Just because a customer is famous, the shop owner mustn't put down the menu. Jensen Huang is impressive and so is NVIDIA, but the real problem is how the Korean press covers him.

To Jensen Huang, Korea is a great restaurant.

Just because a customer is famous, the shop owner mustn't put down the menu.

Jensen Huang is an impressive man.

NVIDIA is an impressive company too.

The problem isn't that he's impressive.

The problem is how the Korean press handles him.

In the Korean press these days, Jensen Huang is consumed less as a figure in industry news than as an event in himself. Whom he met, where he went, what he ate, how he rated Korea — these become the news.

Of course, scenes like that can be news too.

But when that becomes everything, the most important questions disappear.

Why did Jensen Huang come to Korea?

What is NVIDIA selling in Korea?

What is Korea gaining, and what is it giving away?

To Jensen Huang, Korea is a great restaurant.

This is not an insult.

If anything, it's close to a fairly accurate description.

Korea has HBM.

It has Samsung and SK Hynix.

It has Hyundai Motor, Naver, telecom carriers, manufacturing, game companies, and robotics firms.

The government wants AI infrastructure, and companies want AI transformation.

It can generate demand for power and data centers, too.

And above all, the press treats him like a king.

From NVIDIA's point of view, Korea is not just a customer.

Korea is a customer and a supply chain, a source of data-center demand and a testbed for manufacturing, and at the same time a stage for publicity.

How many markets are more delicious than this?

This doesn't mean Jensen Huang is doing anything wrong at all.

He is the CEO of NVIDIA.

He moves for his company's interests.

That is his job.

It's only natural for a CEO to sell his company's chips, expand its software ecosystem, lock in customers, and stabilize its supply chain.

The problem isn't NVIDIA.

The problem is Korea's sentences, which fail to read those moves properly.

The sentences of the Korean press keep running like this:

“Jensen Huang has come to Korea.”

“The AI emperor has taken notice of Korea.”

“Korea's standing has risen.”

But the industrially more accurate sentence is this one:

“NVIDIA is gaining access to Korea's HBM, power, data centers, manufacturing, cloud, and AI-transformation budgets.”

These two sentences are completely different.

In the first sentence, Korea becomes the chosen one.

In the second sentence, Korea becomes a negotiating party that holds assets.

Here lies the press's biggest problem.

It doesn't report the cards Korea holds; it reports only a foreign CEO's goodwill.

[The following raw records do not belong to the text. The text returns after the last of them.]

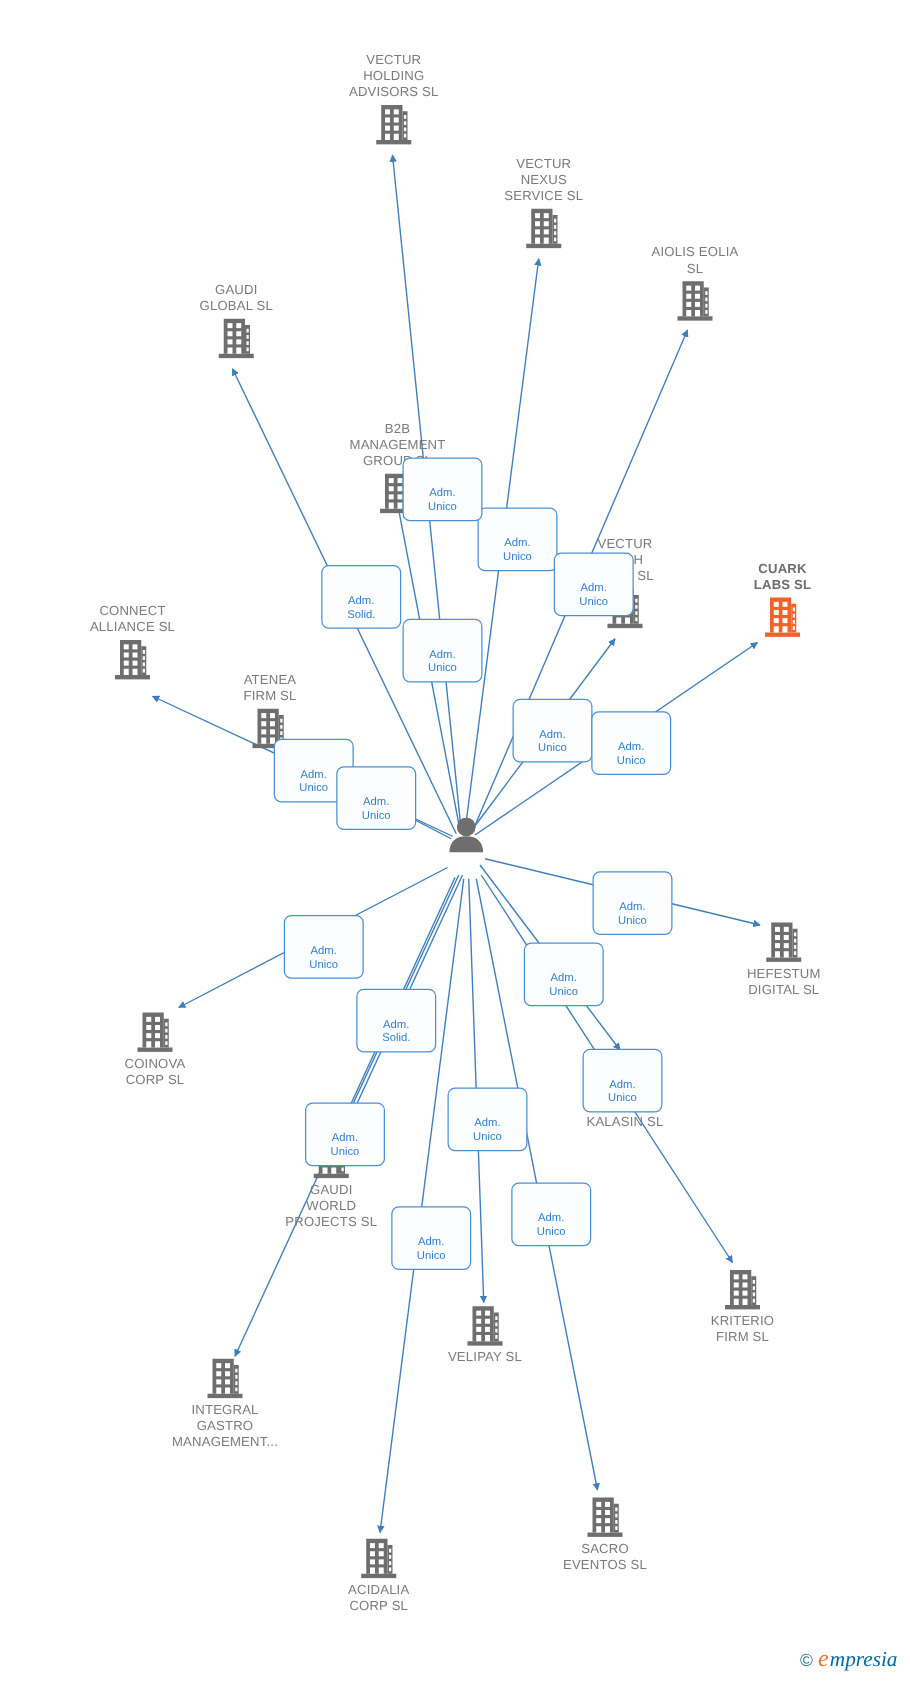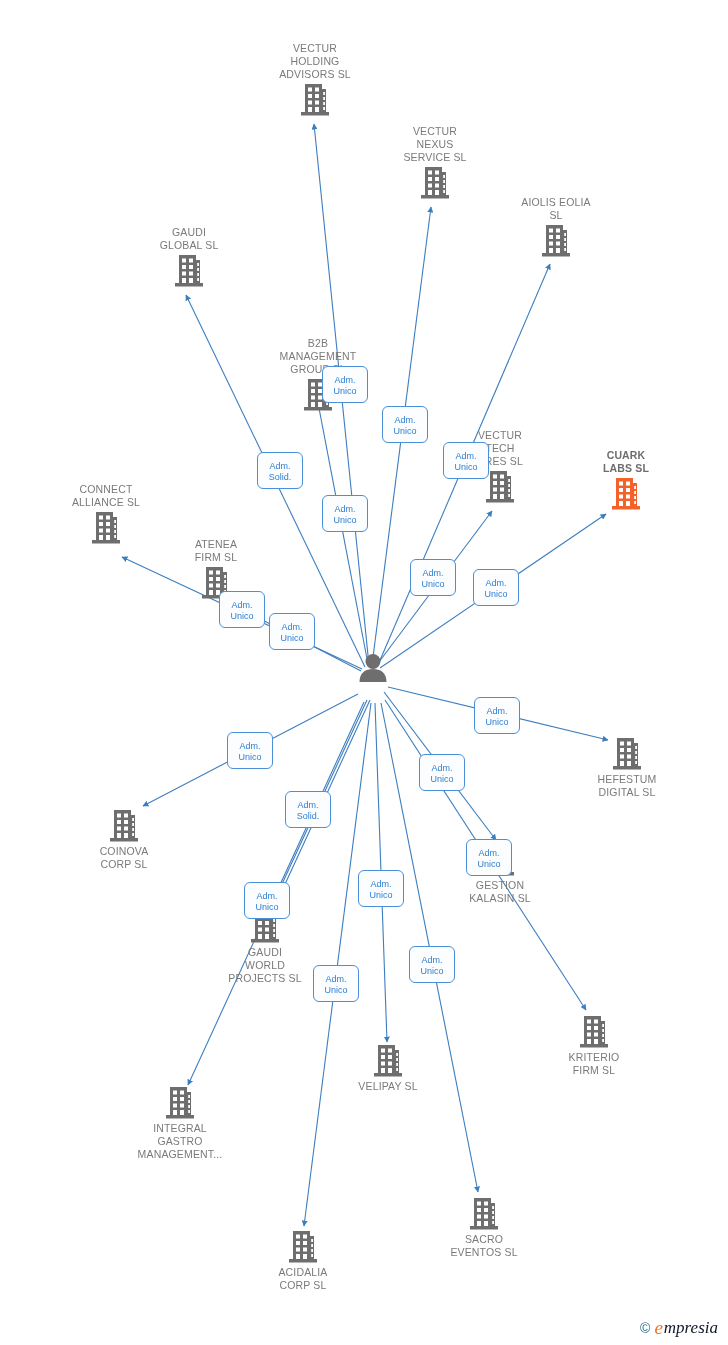--- a/index.html
+++ b/index.html
@@ -31,44 +31,44 @@
 
   
   .person .lbl{color:#8a8a8a;}
 
   
   .node.focal .lbl{color:#6d6d6d;font-weight:bold;}
 
   
   .badge{
     position:absolute;
-    width:46px;margin-left:-23px;
+    width:64px;margin-left:-23px;
     margin-top:-21px;
     box-sizing:border-box;
     background:#fbfdff;
     border:1.3px solid #4a90d9;
     border-radius:6px;
     color:#2f7fd0;
     font-size:9px;
     line-height:11px;
     text-align:center;
-    padding:8px 1px 5px 1px;
+    padding:22px 1px 5px 1px;
     white-space:pre-line;
   }
   .badge span{display:block;}
 
   
   .watermark{
     position:absolute;right:10px;bottom:8px;
     display:flex;align-items:center;gap:4px;
     font-size:15px;
   }
   .watermark .c{color:#2e6d86;font-size:14px;}
   .watermark .e{color:#f0732b;font-style:italic;font-family:"Liberation Serif",serif;font-size:19px;line-height:19px;}
-  .watermark .rest{color:#0f172a;font-style:italic;font-family:"Liberation Serif",serif;font-size:17px;line-height:17px;margin-left:-3px;}
+  .watermark .rest{color:#0369a1;font-style:italic;font-family:"Liberation Serif",serif;font-size:17px;line-height:17px;margin-left:-3px;}
 </style>
 </head>
 <body>
 
 <div id="graph">
 
   <svg class="edges" viewBox="0 0 728 1345" xmlns="http://www.w3.org/2000/svg">
     <defs>
       <marker id="arrow" viewBox="0 0 10 10" refX="9" refY="5" markerWidth="5.5" markerHeight="5.5" orient="auto-start-reverse">
         <path d="M 0 0 L 10 5 L 0 10 z" fill="#3d7ebf"></path>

Korea is not a weak country.

It is a linchpin of the semiconductor memory supply chain, a country with manufacturing on the ground, a country with high-density digital infrastructure. It also has markets in automobiles, robotics, cloud, games, telecom, and content.

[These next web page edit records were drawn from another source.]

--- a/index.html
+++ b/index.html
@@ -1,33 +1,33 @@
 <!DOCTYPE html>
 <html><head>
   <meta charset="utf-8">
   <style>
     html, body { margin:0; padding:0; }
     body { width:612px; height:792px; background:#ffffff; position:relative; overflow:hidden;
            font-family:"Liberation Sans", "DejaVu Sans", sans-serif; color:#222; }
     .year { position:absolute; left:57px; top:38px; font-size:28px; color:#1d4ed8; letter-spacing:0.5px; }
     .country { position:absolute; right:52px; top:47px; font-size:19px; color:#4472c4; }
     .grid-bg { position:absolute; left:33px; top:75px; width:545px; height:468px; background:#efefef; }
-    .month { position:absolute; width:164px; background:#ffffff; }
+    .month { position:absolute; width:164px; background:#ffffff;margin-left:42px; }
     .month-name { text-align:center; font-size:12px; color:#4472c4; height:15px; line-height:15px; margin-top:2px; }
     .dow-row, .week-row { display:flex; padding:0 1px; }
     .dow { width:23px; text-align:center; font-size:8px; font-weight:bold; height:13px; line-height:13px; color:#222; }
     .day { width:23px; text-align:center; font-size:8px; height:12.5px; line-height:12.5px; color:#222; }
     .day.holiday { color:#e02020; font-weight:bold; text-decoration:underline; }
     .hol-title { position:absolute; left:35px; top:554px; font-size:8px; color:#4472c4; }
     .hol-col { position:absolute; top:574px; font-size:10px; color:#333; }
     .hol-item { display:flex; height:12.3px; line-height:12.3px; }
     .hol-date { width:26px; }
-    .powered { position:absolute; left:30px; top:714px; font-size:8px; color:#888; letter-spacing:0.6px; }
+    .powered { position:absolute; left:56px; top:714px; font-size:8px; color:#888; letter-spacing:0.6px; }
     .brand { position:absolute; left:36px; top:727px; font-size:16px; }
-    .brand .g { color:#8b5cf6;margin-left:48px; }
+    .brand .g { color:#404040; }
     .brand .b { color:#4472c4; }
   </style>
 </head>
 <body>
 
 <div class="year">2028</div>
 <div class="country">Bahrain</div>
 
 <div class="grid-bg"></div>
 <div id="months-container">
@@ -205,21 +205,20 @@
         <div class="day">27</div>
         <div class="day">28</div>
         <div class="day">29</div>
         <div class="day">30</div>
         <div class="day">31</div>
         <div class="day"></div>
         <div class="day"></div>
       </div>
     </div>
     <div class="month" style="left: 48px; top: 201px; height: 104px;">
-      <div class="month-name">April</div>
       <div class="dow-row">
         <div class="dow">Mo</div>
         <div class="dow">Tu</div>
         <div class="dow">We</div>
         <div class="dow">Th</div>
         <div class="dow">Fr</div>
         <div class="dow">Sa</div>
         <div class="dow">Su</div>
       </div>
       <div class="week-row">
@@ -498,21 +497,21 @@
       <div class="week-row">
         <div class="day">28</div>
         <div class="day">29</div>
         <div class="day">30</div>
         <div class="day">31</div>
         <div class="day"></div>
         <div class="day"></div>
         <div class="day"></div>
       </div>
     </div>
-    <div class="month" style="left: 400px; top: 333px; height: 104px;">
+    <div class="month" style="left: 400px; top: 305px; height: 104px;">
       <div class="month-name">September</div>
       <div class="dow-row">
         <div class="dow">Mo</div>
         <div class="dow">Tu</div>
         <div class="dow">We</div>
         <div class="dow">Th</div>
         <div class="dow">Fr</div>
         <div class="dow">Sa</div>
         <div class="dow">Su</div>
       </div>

If so, the questions the press should be asking are these:

What is NVIDIA selling?

What is Korea buying?

Who uses the electricity?

Who bears the cost of the data centers?

How will we reduce lock-in to CUDA and the NVIDIA ecosystem?

What bargaining power does Korea secure in the HBM supply chain?

What is left for Korean startups and homegrown AI infrastructure?

How are AMD, domestic NPUs, and on-device AI pursued in parallel as a hedging strategy?

When these questions are left out and only the story that “Jensen Huang likes Korea” gets repeated, the news stops being industry analysis and becomes free advertising.

Just because a customer is famous, the shop owner mustn't put down the menu.

Korea can welcome NVIDIA.

It can cooperate, too.

It can buy GPUs, too.

It can build AI data centers, too.

But at the same time, it has to do the math.

Hospitality is diplomacy.

A contract is war.

Infrastructure can become an asset, or it can become dependency.

Korea's cooperating with NVIDIA is not itself the problem.

The problem is the language of the cooperation.

If Korea cooperates in the language of “thank you for coming,” it remains nothing but a customer.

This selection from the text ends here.